_Task objective_: Take every line from the entries below that includes the word "none" and copy it.

━━━━━ Supplied data ━━━━━

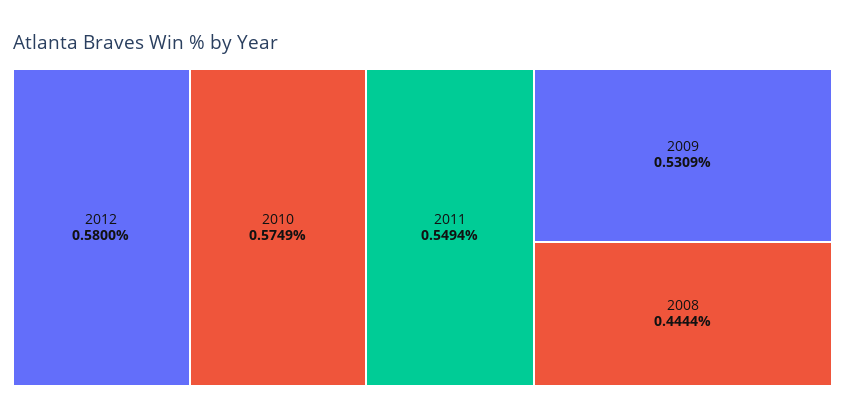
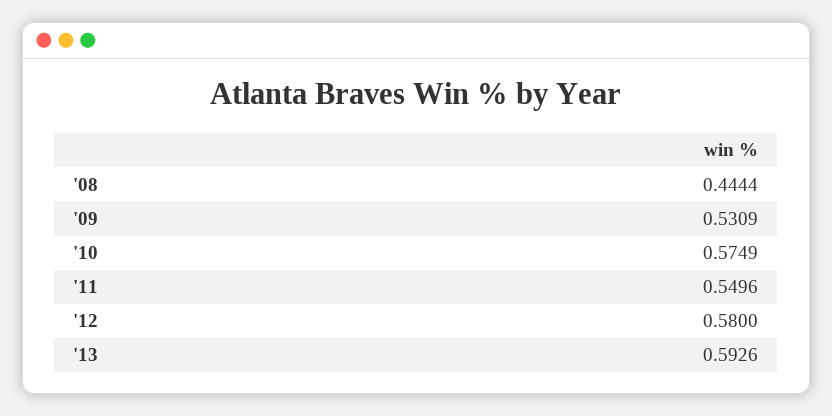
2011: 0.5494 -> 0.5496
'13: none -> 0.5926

━━━━━
━━━━━ Supplied data ━━━━━

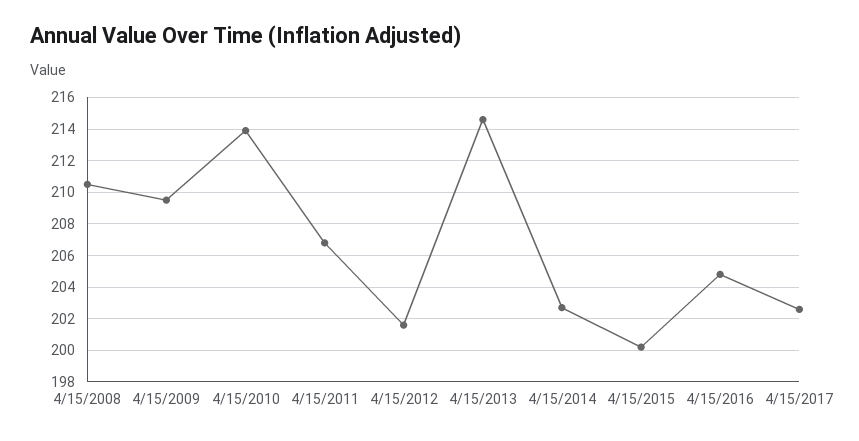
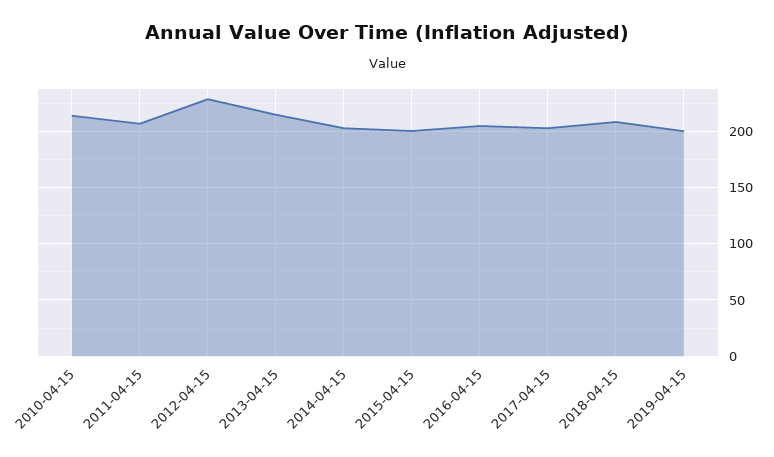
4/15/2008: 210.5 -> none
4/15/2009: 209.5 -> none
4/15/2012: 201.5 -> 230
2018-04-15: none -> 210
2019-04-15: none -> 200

━━━━━

_Task result_:
'13: none -> 0.5926
4/15/2008: 210.5 -> none
4/15/2009: 209.5 -> none
2018-04-15: none -> 210
2019-04-15: none -> 200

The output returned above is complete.